Anticipation Guide

Education Services / L’équipe des services d’éducation
19 January 2012

Download the .pdf version

What is an Anticipation Guide?

This is an individual strategy in which students are presented with a list of statements that are related to the topic(s) presented in a text/video that will be read or viewed. While some of the statements may be clearly true or false, a good anticipation guide includes statements that provoke disagreement and challenge students’ beliefs about the topic.

Why use it?

  • To access and activate prior knowledge of the topic of a piece of written text or video
  • To introduce a new topic from reading an article on the topic or viewing a video
  • To build a student’s personal interest in the subject he/she will be reading about or seeing
  • To establish a purpose for reading text/viewing a video (students read to gather information that will either confirm or dispute their initial beliefs and cause them to rethink their beliefs)
  • To develop critical-thinking skills

How do I use it?

Anticipation Guide
  • Create questions for the Anticipation Guide based on a given article or video, or use one of the Ready-to-Use Anticipation Guides created for CurioCity content (see below).
  • Provide students with an Anticipation Guide at the beginning of the class.
  • Students complete the first part of the Anticipation Guide activity before they read the selected article or view the selected video.
  • Students answer answer the questions by marking a true or false (T/F) in the Before column of the Anticipation Guide.
  • Once students have answered the questions, they they read the article or view the video.
  • After reading or viewing , students mark true or false (T/F) in the After column of the Anticipation Guide.
  • Students find and write evidence from the article or video that supports their thinking, using the space below each statement.
  • Once completed these Anticipation Guides can be used in a variety of ways:
    • Handed in to the teacher to provide a formative assessment prior to starting studies about the topic featured in the article or video.
    • Students pair up and share their responses with their partner and discuss their responses.
    • Have a class discussion on the responses and the information presented in the article or video.

Tips for success

  • This strategy can work well with expository texts and/or videos that present ideas that may be controversial to the reader.
  • Write a series of statements that focus on the information in the text/video footage that you want your students to focus on. Effective statements:
    • Allow students to answer initially without having read the text or viewed the video.
    • Can be clearly supported or refuted by information in the text or video.
    • Challenge student’s beliefs and current level of understanding.
    • Are general rather that specific.

Variations

  • Model how to fill out an Anticipation Guide and find evidence in a text or video by completing an Anticipation Guide on an overhead or white board with the class.
  • Have students develop their own Anticipation Guide questions based on a reading or video. These student-developed Anticipation Guides can be shared with other students.

Extensions

  • Have students do additional external research to support or refute the claims and information in the article or video.

Sources

Allen, Janet. (2004). Tools for Teaching Content Literacy. Portland, Maine: Stenhouse Publishers.

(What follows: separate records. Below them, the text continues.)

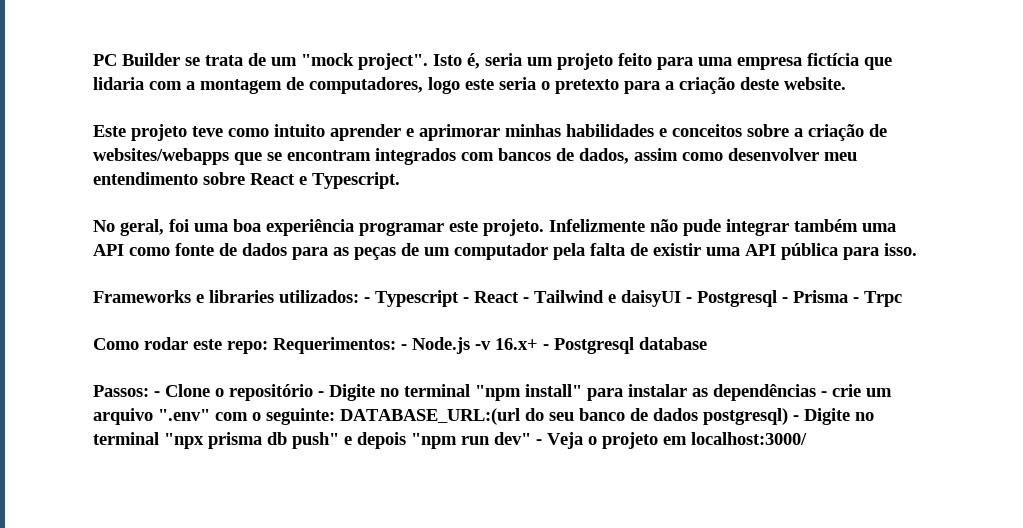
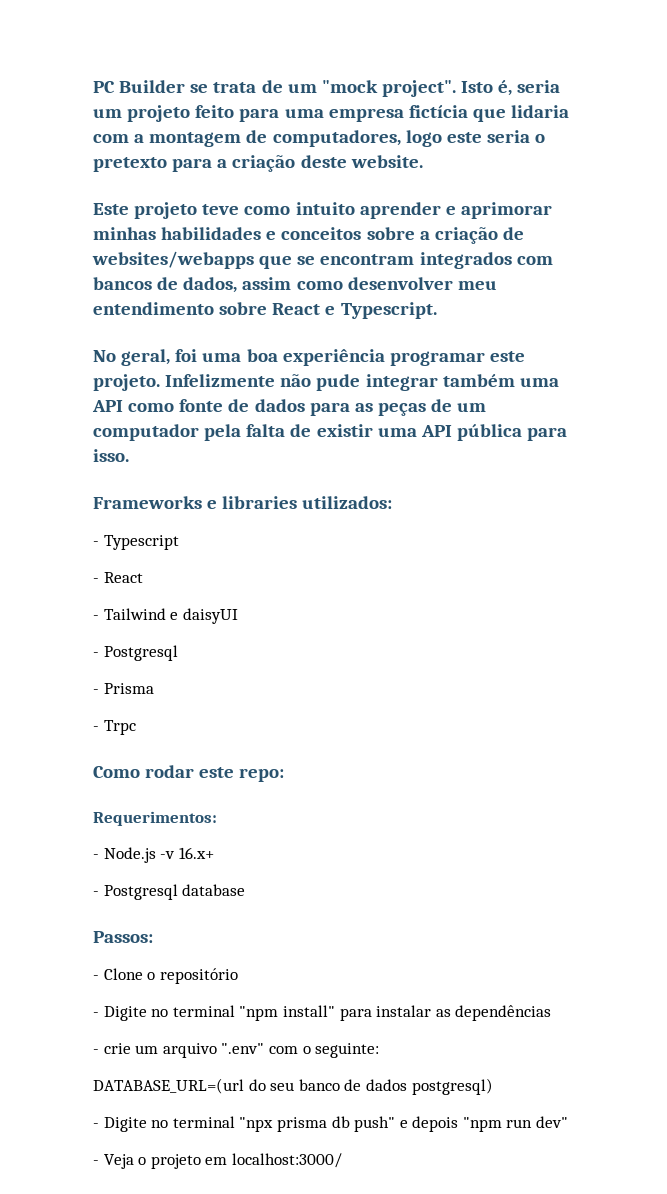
- Frameworks e libraries utilizados: - Typescript - React - Tailwind e daisyUI - Postgresql - Prisma - Trpc
+ Frameworks e libraries utilizados:
+ - Typescript
+ - React
+ - Tailwind e daisyUI
+ - Postgresql
+ - Prisma
+ - Trpc
- Como rodar este repo: Requerimentos: - Node.js -v 16.x+ - Postgresql database
+ Como rodar este repo:
+ Requerimentos:
+ - Node.js -v 16.x+
+ - Postgresql database
- Passos: - Clone o repositório - Digite no terminal "npm install" para instalar as dependências - crie um arquivo ".env" com o seguinte: DATABASE_URL:(url do seu banco de dados postgresql) - Digite no terminal "npx prisma db push" e depois "npm run dev" - Veja o projeto em localhost:3000/
+ Passos:
+ - Clone o repositório
+ - Digite no terminal "npm install" para instalar as dependências
+ - crie um arquivo ".env" com o seguinte:
+ DATABASE_URL=(url do seu banco de dados postgresql)
+ - Digite no terminal "npx prisma db push" e depois "npm run dev"
+ - Veja o projeto em localhost:3000/

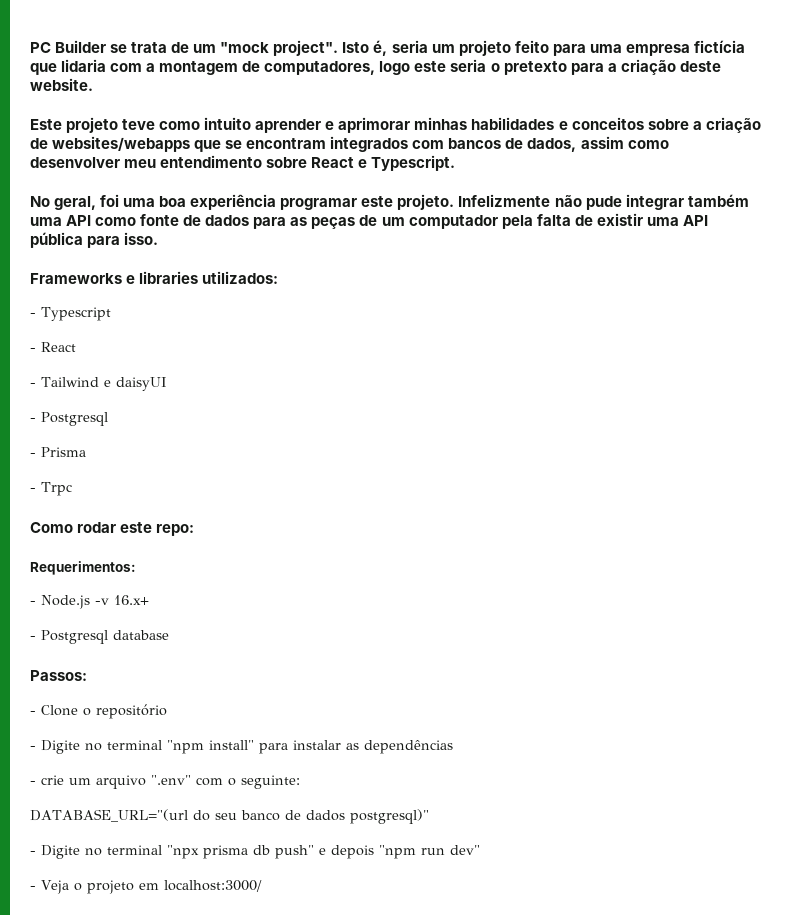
- DATABASE_URL=(url do seu banco de dados postgresql)
+ DATABASE_URL="(url do seu banco de dados postgresql)"

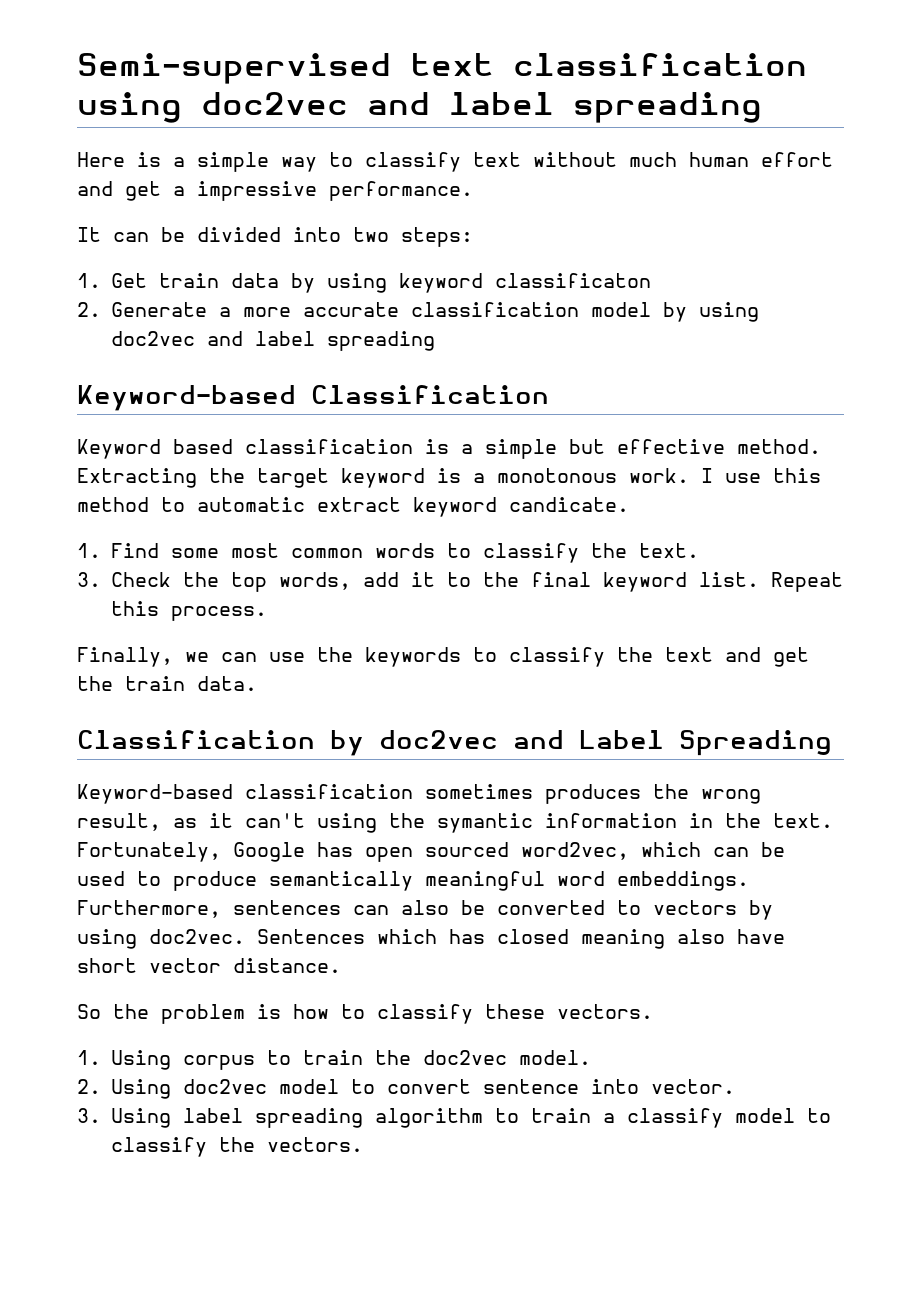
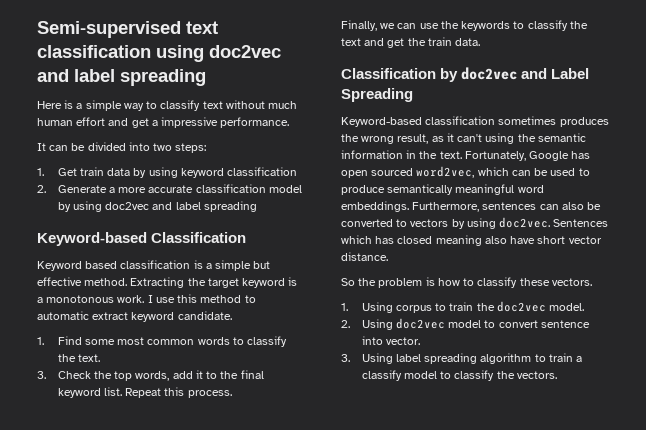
- 1. Get train data by using keyword classificaton
+ 1. Get train data by using keyword classification
- I use this method to automatic extract keyword candicate.
+ I use this method to automatic extract keyword candidate.
- Keyword-based classification sometimes produces the wrong result, as it can't using the symantic information in the text.
+ Keyword-based classification sometimes produces the wrong result, as it can't using the semantic information in the text.

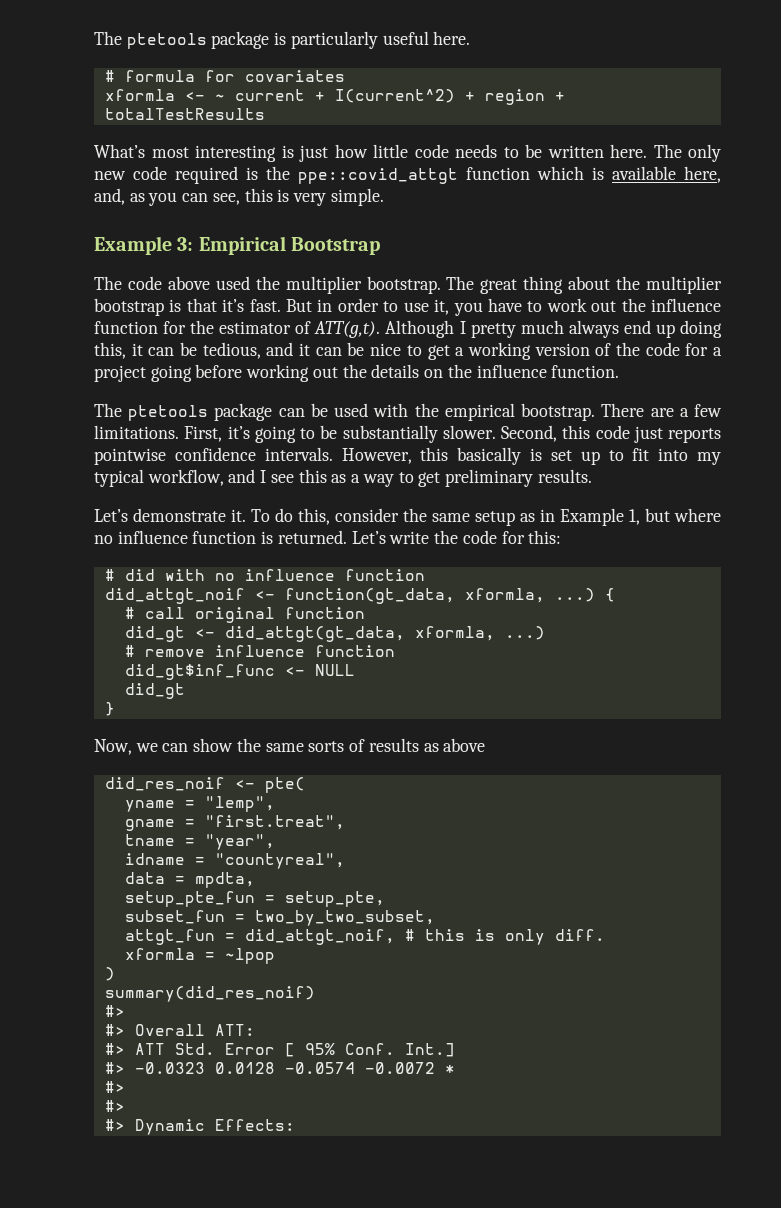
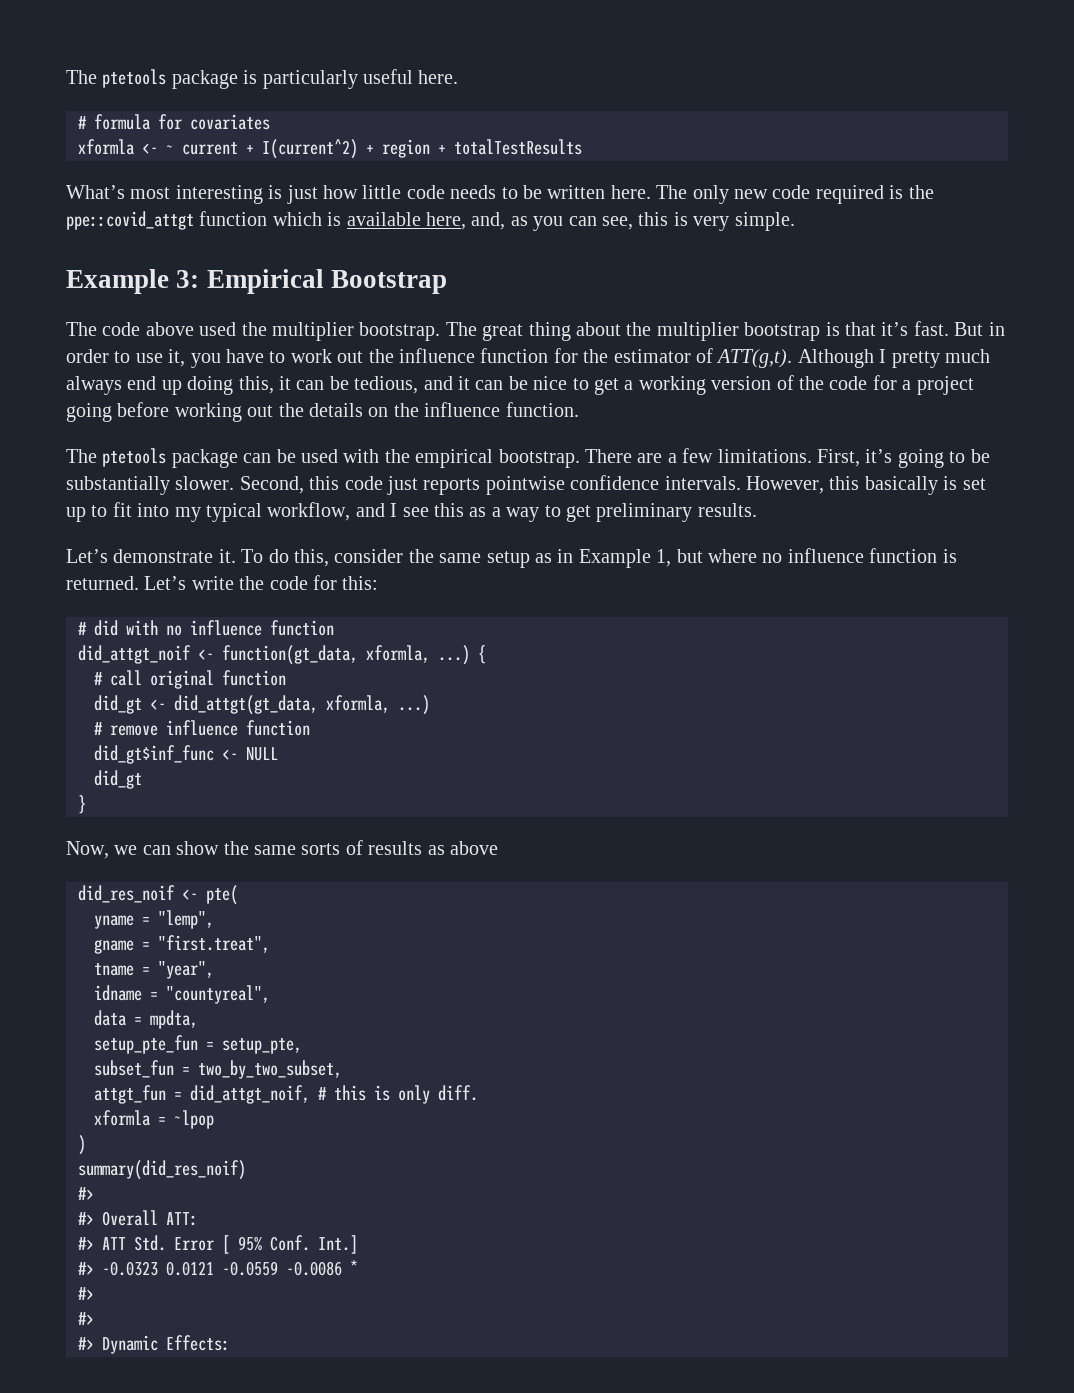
- #> -0.0323 0.0128 -0.0574 -0.0072 *
+ #> -0.0323 0.0121 -0.0559 -0.0086 *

Toronto District School Board. (2004). Instructional Strategies for Making Connections in Science (Grades 9-12). Toronto, ON: Toronto District School Board.

University of Idaho, Education. (2011). Literacy Instruction in Mathematics and Science for Secondary Teachers. Lessons by Strategy – Anticipation Guide. (accessed May 6, 2014).

Create-Your-Own Anticipation Guide

  • Anticipation Guide Template [.doc] [.pdf]

Starting Points Using Anticipation Guides

Ready-to-Use Anticipation Guides:

  • Anticipation Guide: Aerogels in Aerospace (Question page and suggested answers) [.doc] [.pdf]
  • Anticipation Guide: Are e-cigs safer? (Question page and suggested answers) [.doc] [.pdf]
  • Anticipation Guide: Challenges of Getting to Mars: Curiosity's Seven Minutes of Terror (Question page and suggested answers) [.doc] [.pdf]
  • Anticipation Guide: Fashion Goes Eco (Question page and suggested answers) [.doc] [.pdf]
  • Anticipation Guide: It's a Bird! It's a Plane! No,...It's Superbug! (Question page and suggested answers) [.doc] [.pdf]
  • Anticipation Guide: It's a matter of FAT [.doc] [.pdf]
  • Anticipation Guide: Landfills : Where Your Big Mac Wrappers Go (Question page and suggested answers) [.doc] [.pdf]
  • Anticipation Guide: Laser Beams (Question page and suggested answers) [.doc] [.pdf]
  • Anticipation Guide: Lift Off! (Question page and suggested answers) [.doc] [.pdf]
  • Anticipation Guide: Pitch Perfect (Question page and suggested answers) [.doc] [.pdf]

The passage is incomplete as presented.